I’d like to offer some structured feedback on my experience using GPT-4, particularly as it relates to output density, formatting, and model behavior in response to instruction customization.
1. Output Density and Token Efficiency
In my regular usage, I often find that a significant proportion of GPT-4’s output can be safely removed without affecting the semantic or operational value of the response. While this may not have a noticeable financial impact for users on the Plus plan (where the Web interface feels functionally flat-rate), it raises concerns about the efficiency of output for those paying per token. For them, verbose and unsolicited content likely leads to higher costs without a corresponding increase in value.
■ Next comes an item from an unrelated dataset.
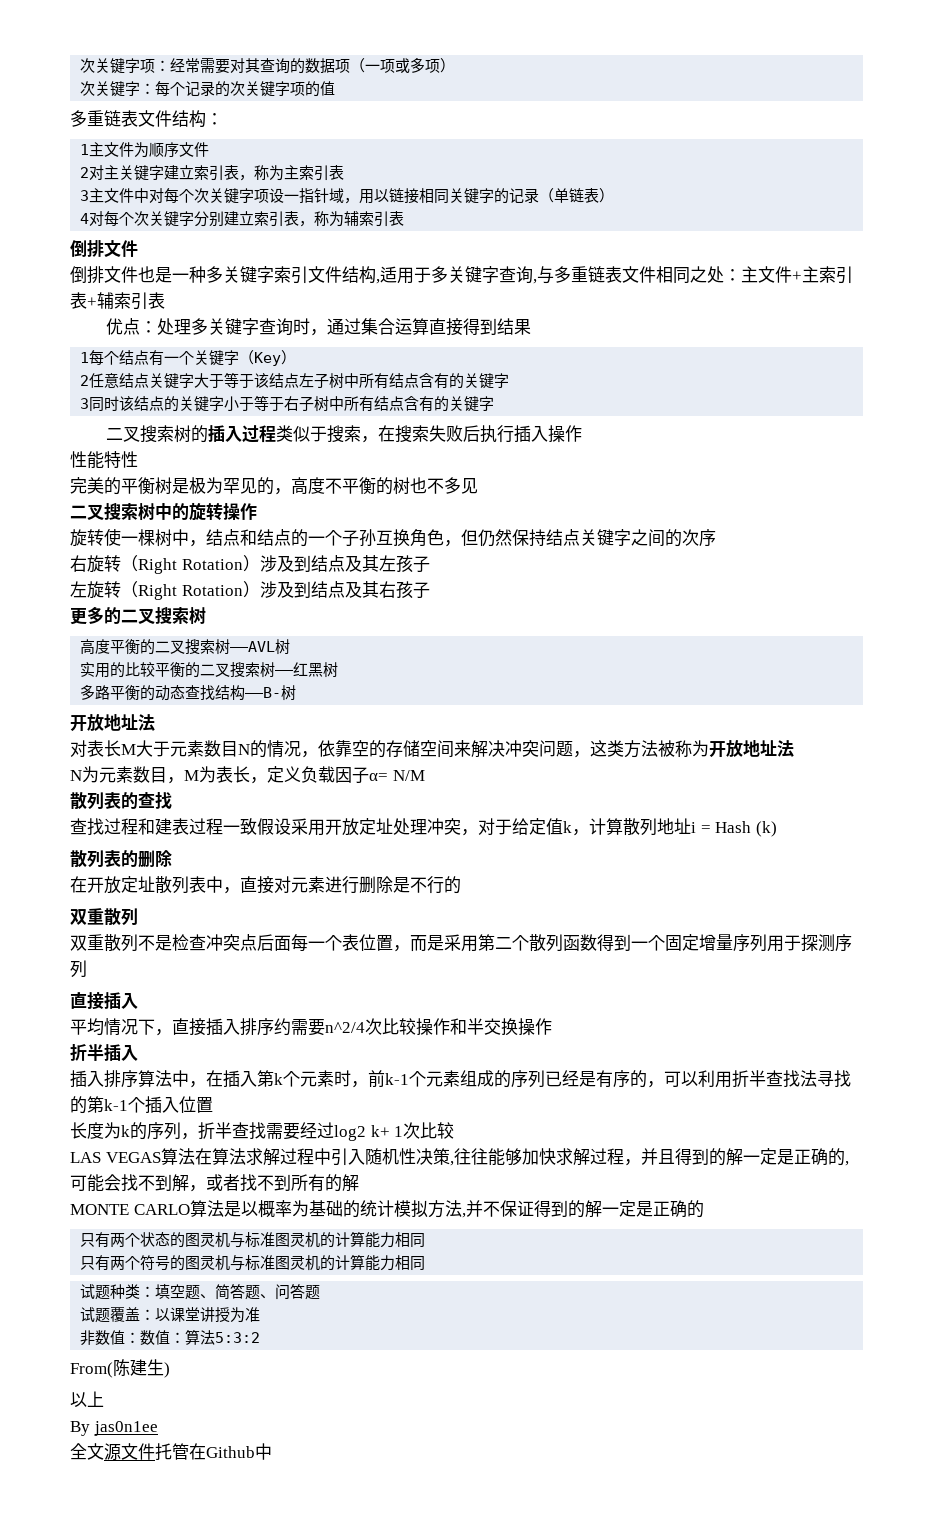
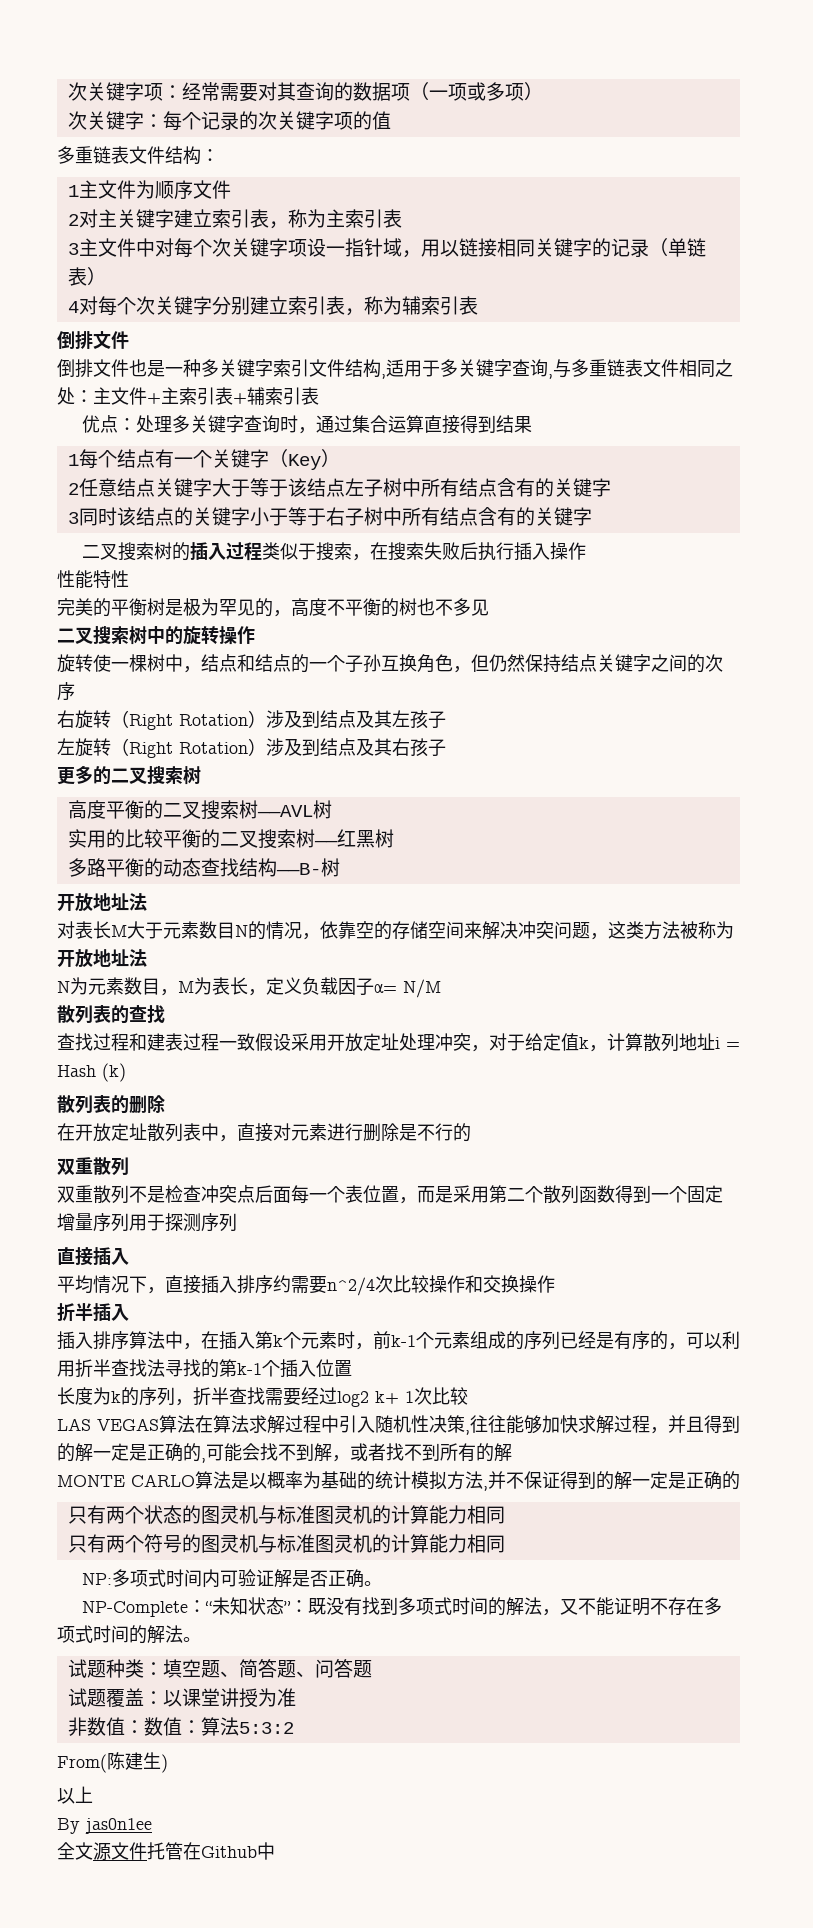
[467,1018,484,1035] 半 -> (483, 1284) none
(426, 1263) none -> [82,1569,383,1588] [82,1597,723,1617] [57,1625,201,1644] // NP:多项式时间内可验证解是否正确。 // NP-Complete：“未知状态”：既没有找到多项式时间的解法，又不能证明不存在多项式时间的解法。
2. Unsolicited Follow-Up Prompts
Nearly every completion includes some variant of an offer to extend the task—e.g., “Would you like me to add X?” or “Can I help with Y?” While I understand this is intended to be helpful, in practice, these suggestions often don’t reflect the actual context or needs of the interaction. This is particularly problematic in code debugging workflows, where extraneous output pollutes the sequence, and I suspect can contribute to bugs, due to confusing the model. Even custom GPTs configured with instructions to avoid such behavior often continue to include it.
3. Emotive Language and Anthropomorphic Framing
Despite configuring some of my custom GPTs to maintain a strictly functional tone, I’ve observed persistent use of emojis and anthropomorphic expressions. While one of the models did respect the instruction, another has not. This suggests that default output behavior is still heavily biased toward affective communication styles, even when explicitly discouraged.
For users who rely on precision, clarity, and machine-like detachment in technical or analytical workflows, the presence of emotional or human-like phrasing can reduce both usability and trust in the tool’s alignment with user instructions.
4. Markdown vs. Literal Plaintext Output
Another issue concerns Markdown formatting. When requesting a literal, plaintext version of a prior output (e.g., an earlier version of a file), the model initially defaulted to Markdown-segmented formatting. Only after a secondary prompt did it comply with the request for strictly literal output. This default behavior can cause token waste and confusion, especially in scenarios involving code or data fidelity where formatting artifacts are undesirable.
5. Broader Implication: Instruction Adherence and Output Customization
Taken together, these behaviors suggest a systemic bias toward verbosity, anthropomorphism, and suggestion generation, which can be counterproductive in workflows prioritizing compact, directive-aligned, and non-suggestive output. I’d encourage OpenAI to consider ways to improve the precision and instruction adherence of GPT-4, particularly in the context of:
- Token economy for pay-per-token users
- Deterministic formatting (especially when formatting instructions are given)
- Optional opt-out of conversational or emotive features
Enhancing control over these elements would improve the model’s utility for technical and task-focused users who rely on clarity, conciseness, and strict instruction-following.
Thank you for considering this feedback.